Yes, there is still plenty of bare flesh to be seen, wild
costumes, painted faces, body art, head pieces, but where the parade ends at
Alameda Park, there is a sign announcing an ATM machine, and booths selling
handicrafts, hats, jewelry, posters, and t-shirts; there is Area 51, a local
band, playing on a professional stage with a mixing board; and, though the
organizers call it a “garden,” it’s really an aluminum pen where overpriced
beer is sold. Lines for beer and food – ranging from gyros to Jamaican jerked
chicken to Chinese to Mexican – are long and slow moving. In fact, before one
can buy a burrito one must stand in line to buy tickets – ten tickets for $10.
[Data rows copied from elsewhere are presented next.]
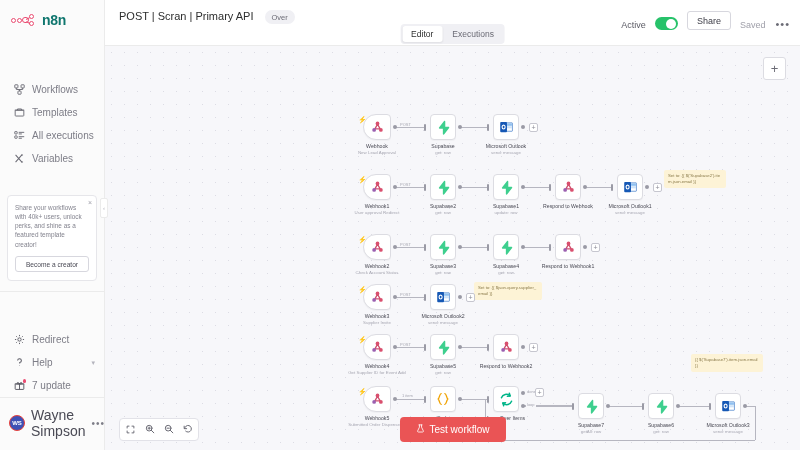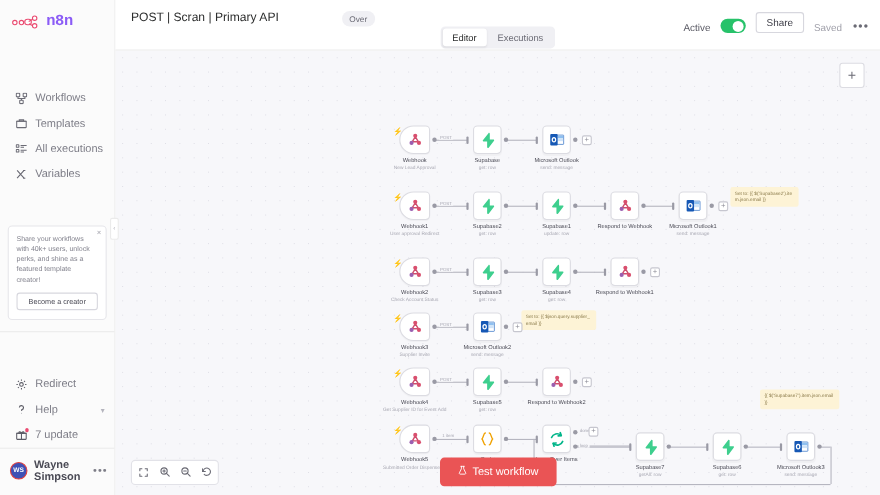"n8n" .logo-text { color: #8b5cf6 -> #0f766e; font-family: Liberation Mono, monospace -> none }
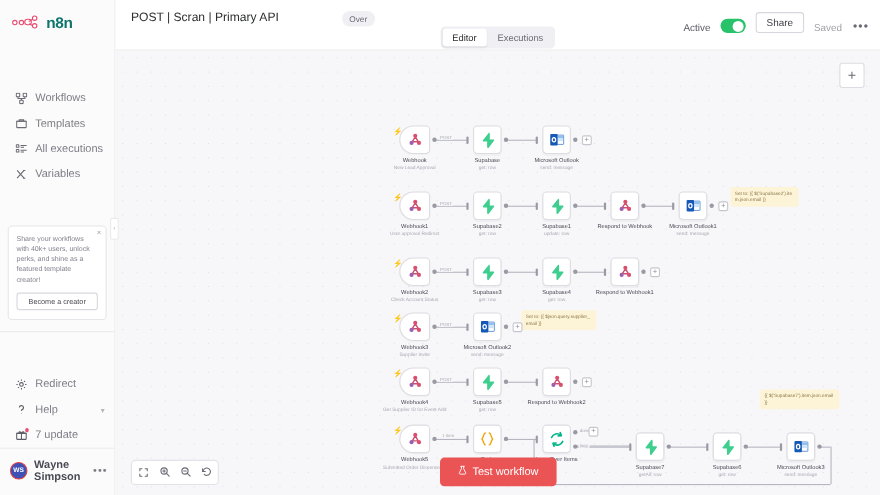"POST | Scran | Primary" #topbar { gap: 46px -> none }
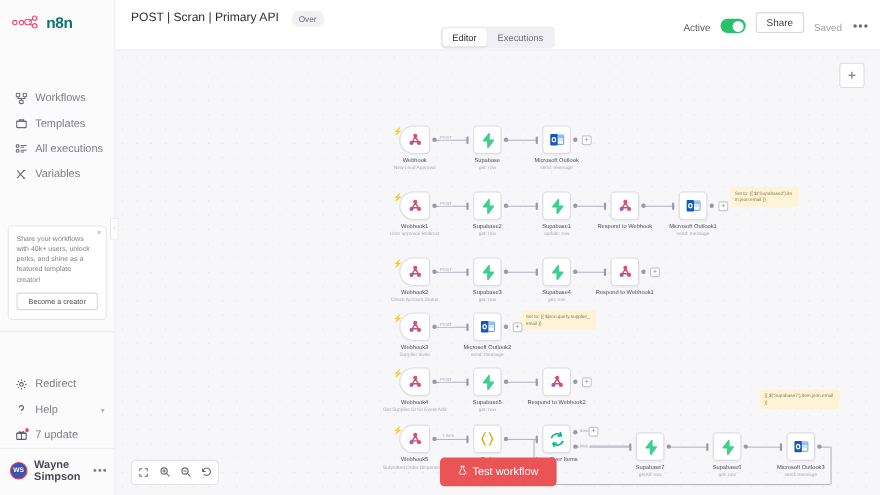"Wayne Simpson" .user-name { font-size: 10px -> 14px; font-weight: bold -> none }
One quickly has the sense that this celebration of the sun is really a barely
disguised commercial opportunity. But we’re all used to that now, right? It’s
the same reason the Christmas season starts
on Halloween’s heels.
Judging by gray hair, worry lines, knee braces and faded
tattoos, many have come to Solstice to relive the 1960’s, when the young were
in their ascendancy and almost anything seemed possible, including significant
changes to the American capitalist order. In addition to questioning why the
United States was bombing the shit out of Vietnamese peasants, young folks
questioned our economic and social arrangements, why almost every facet of
American life had to be organized around the dollar and cutthroat competition.
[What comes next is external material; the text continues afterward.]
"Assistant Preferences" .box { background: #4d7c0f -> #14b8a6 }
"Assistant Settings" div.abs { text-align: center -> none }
Others in attendance, considerably younger and in the full
flower of Youth & Beauty might be here to get a taste of what those heady
years were like. Although it’s sunny and warm, many young women are wearing
knee high leather boots or ungodly ugly UGG boots with short-shorts or short
skirts. Packs of shirtless young bucks are on the prowl, flexing their muscles
and six-pack abs, impervious to dangerous UV rays. Area 51 is jamming some
funk, the beer is flowing in the pen, and plenty of tickets are being converted
into tacos and sandwiches and ice cream.
The ATM sign bothers me and I can’t stop thinking about it
-- symbolic, to me anyway, of everything that has gone awry in Santa Barbara
and the rest of the nation. Perhaps I’m just bitter, pining for a hometown that
never was. Boom or bust my working class circumstances haven’t changed. I was
born too late to catch the apex of the 60’s, some of the hope and optimism that
died with the Kennedy’s and Martin Luther King and Malcolm X and the election
of Richard Nixon. I missed the high water mark described by Hunter S. Thompson
in Fear & Loathing in Las Vegas.
I didn’t see the great wave crash, but I did watch it recede.